Светлый фон

Вейде скорее всего послал бы того непрошеного гостя к чёрту — так устал за день, но в воинском деле генерал знал толк и с первого взгляда определил, что офицер проскакал добрых три сотни вёрст, не слезая с седла, а три сотни вёрст ради удовольствия не скачут.

— Слушаю, — сказал генерал.

Из-за отворота плаща офицер вытащил большой серый конверт и протянул его Вейде. Генерал, не вставая с кресла, взял письмо. Сощурился на печати и подтянул ноги. На алом сургуче он узнал царский вензель.

В пляшущем свете камина командующий прочёл: «26 сентября сего 1716 года из Москвы в Копенгаген выехал наследник, царевич Алексей...»

В письме сообщалось, что два месяца сведений о высокой персоне не имеется. Офицерам корпуса указывалось отыскать след путешествующей особы и следовать за ней тайно.

«Тайно!»

Вейде дважды перечитал письмо. Сжал челюсти. На скулах проступили тугие желваки. Старый рубленый шрам от виска к щеке — память об Азове — налился кровью. Письмо обескуражило и испугало командующего.

Генерал вытянулся в кресле, глядя в огонь.

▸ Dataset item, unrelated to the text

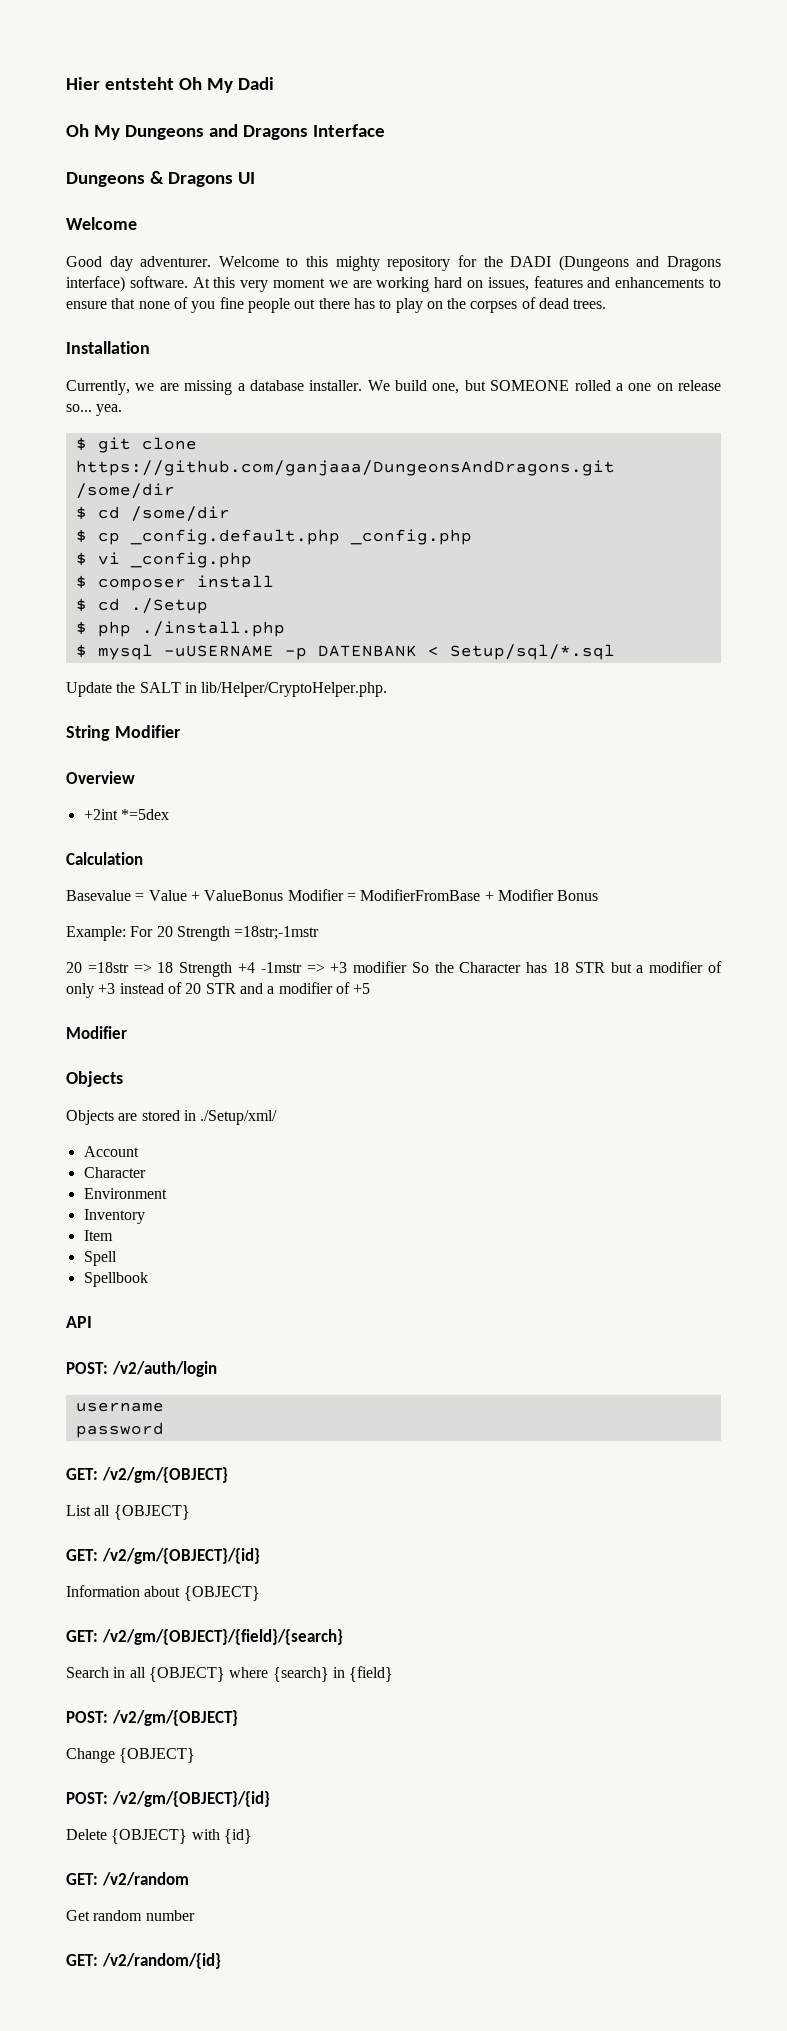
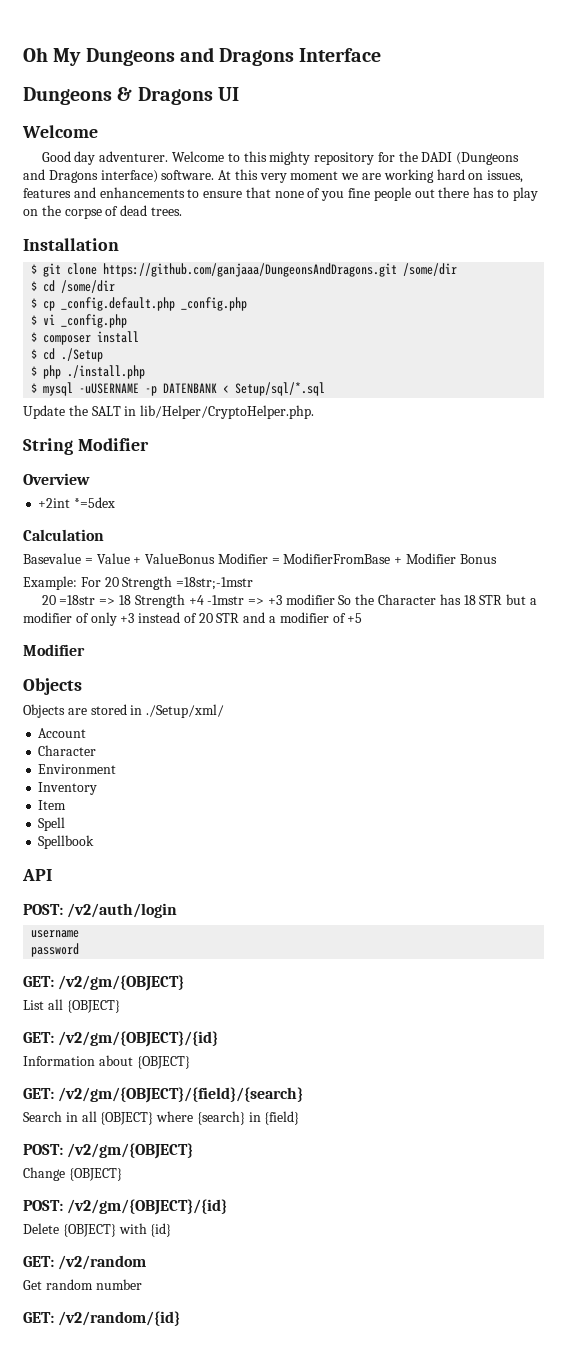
- Hier entsteht Oh My Dadi
- At this very moment we are working hard on issues, features and enhancements to ensure that none of you fine people out there has to play on the corpses of dead trees.
+ At this very moment we are working hard on issues, features and enhancements to ensure that none of you fine people out there has to play on the corpse of dead trees.
- Currently, we are missing a database installer. We build one, but SOMEONE rolled a one on release so... yea.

Вейде был не из робких. Участвовал во взятии крепостей, считавшихся неприступными, и не хоронился за спины чужие, но в раздоры царской семьи не входил никогда и трезвым немецким умом полагал: не приведи господь иметь такую честь. На крепостной стене пуля, может, и пролетит мимо, шрапнель пощадит, а во дворцовых интригах среди пышных париков, парчовых камзолов, золотом шитых робронов красавиц голову сложишь всенепременно. Случаев к тому было множество. У русского царя был Преображенский приказ с застенками глубокими, железом обитыми, от упоминания о которых мороз драл по коже, были и заплечных дел мастера, что с пятого удара кнутом перешибали человеку хребет.

«Тайно!»

Когда отдаётся такой приказ относительно лиц царствующего дома, то крепко подумать надо. Лица царствующие слежки за собой не любят, а тех, кто ведёт её, помнят долго.

«Нет, — подумал генерал, — калач сей сух и губы обдерёт. Эх, лучше бы не получать такого письма, — пожалел он, — но вот оно, в руках. Хрустит ломкая бумага, и сургуч сыплется на зелёные полы мундира».

Соображая, как лучше поступить, Вейде вертел письмо в руках. Многотрудный опыт подсказывал: дело с царским наследником неладно. На мгновение командующий увидел тёмное лицо Петра с глазами пронзительными, глядящими сквозь человека; бледный лик царского наследника с жидкими волосёнками, спадающими с угловатого, вдавленного в плечи затылка. Подумал: «Знать бы, чем обернётся участие в том розыске завтра и через годы».

Офицер у дверей стоял молча. С плаща, с ботфорт на кирпичный, затоптанный пол налилась лужа. Но не брякнула на нём ни одна пряжка, не скрипнул ни один ремешок. Понимал он: дума у генерала нелёгкая.